The Senate Judiciary Committee is slated to consider two of President Barack Obama’s U.S. Attorney nominees next week.
The panel is scheduled to vote on the nominations of Felicia Adams for the Northern District of Mississippi and Ronald Sharpe for the Virgin Islands at its June 9 meeting.
Obama has moved cautiously to fill U.S. Attorney jobs, avoiding controversy and seeking consensus. With Congress split by partisan rancor, that’s meant he still hasn’t filled some slots – including both Mississippi U.S. Attorney jobs – halfway through his term.
Adams, whom Obama nominated March 2, has been an Assistant U.S. Attorney in the Southern District of Mississippi since 2000. She currently serves as the acting First Assistant U.S., the no. 2 position in the Southern District of Mississippi U.S. Attorney’s Office. Adams previously worked at the Northern District of Mississippi U.S. Attorney’s Office from 1989 to 2000.
She would replace John Marshall Alexander, who has led the Oxford-based U.S. Attorney’s office since December. Alexander succeeded Bill Martin, who took the helm of the office after U.S. Attorney Jim Greenlee, a George W. Bush appointee, resigned in January 2009.
Adams emerged as a candidate for the post in March 2010, several months after Rep. Bennie Thompson (D-Miss.), who took the lead on selecting U.S. Attorney candidates for Mississippi’s congressional Democrats, formally recommended criminal defense lawyer Christi McCoy for the job.

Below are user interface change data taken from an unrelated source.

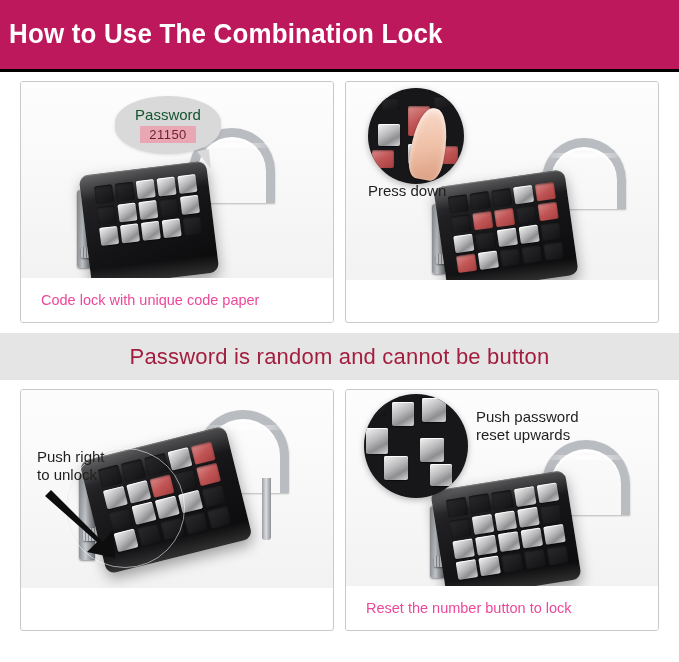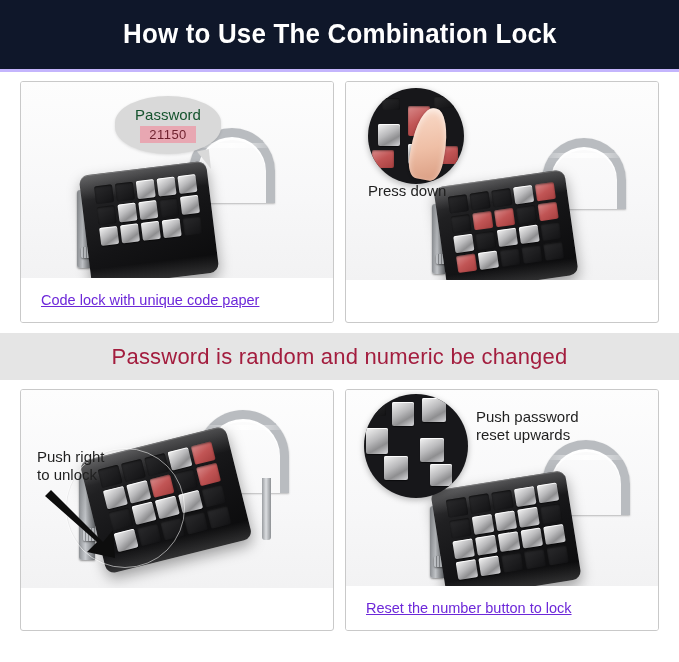--- a/index.html
+++ b/index.html
@@ -12,8 +12,8 @@
 
   
   .header{
-    height:69px;background:#0f172a;display:flex;align-items:center;
-    justify-content:center;border-bottom:3px solid #c4b5fd;
+    height:69px;background:#be185d;display:flex;align-items:center;
+    border-bottom:3px solid #000000;
   }
   .header-title{
     color:#ffffff;font-size:27px;font-weight:bold;letter-spacing:.2px;

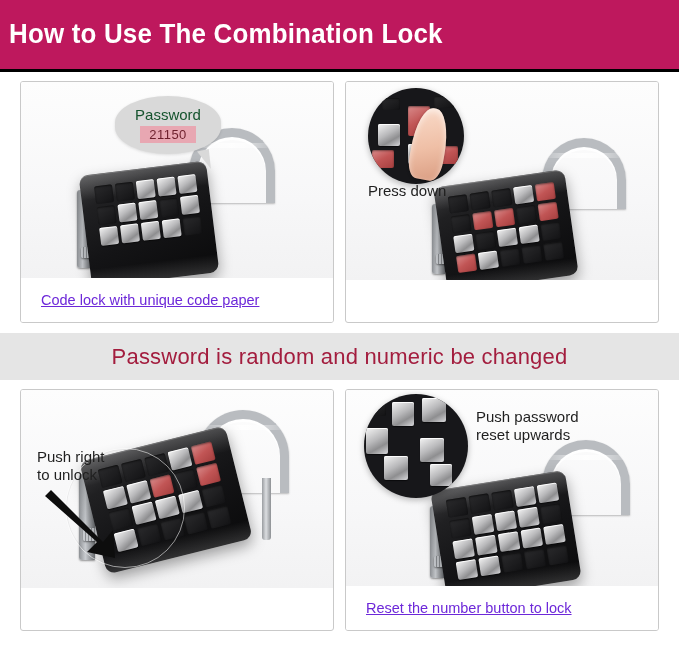--- a/index.html
+++ b/index.html
@@ -32,7 +32,7 @@
   .caption{
     position:absolute;left:0;right:0;bottom:0;height:44px;
     display:flex;align-items:center;padding-left:20px;box-sizing:border-box;
-    font-size:14.5px;color:#6d28d9;background:#fff;text-decoration:underline;
+    font-size:14.5px;color:#ec4899;background:#fff;
   }
 
   

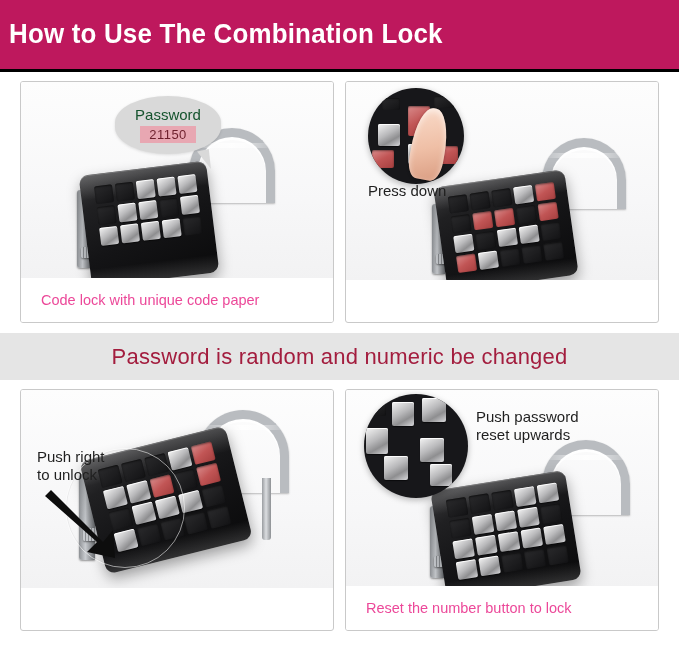--- a/index.html
+++ b/index.html
@@ -224,7 +224,7 @@
   </div>
 
   <div class="banner">
-    <div class="banner-text">Password is random and numeric be changed</div>
+    <div class="banner-text">Password is random and cannot be button</div>
   </div>
 
   <div class="row">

McCoy’s connection to a local private investigator, who was probed for his billing practices, dogged her candidacy. The Northern District U.S. Attorney’s Office, which handed the case, dropped its investigation last year, clearing McCoy.
Sharpe, whom Obama nominated March 10, has served as the interim U.S. Attorney in the Virgin Islands since September 2009. He previously worked in the D.C. U.S. Attorney’s Office from 1995 to 2009, rising to First Assistant U.S. Attorney. The Virgin Islands hasn’t had a Senate-confirmed U.S. Attorney since October 2008, when Anthony Jenkins resigned.
Adams and Sharpe would be the first U.S. Attorney nominees to receive Senate Judiciary Committee votes during this Congress. The panel has yet to schedule votes for three other U.S. Attorney nominees.
The Senate confirmed 76 of Obama’s U.S. Attorneys during the last Congress. There are 93 U.S. Attorney posts across the nation.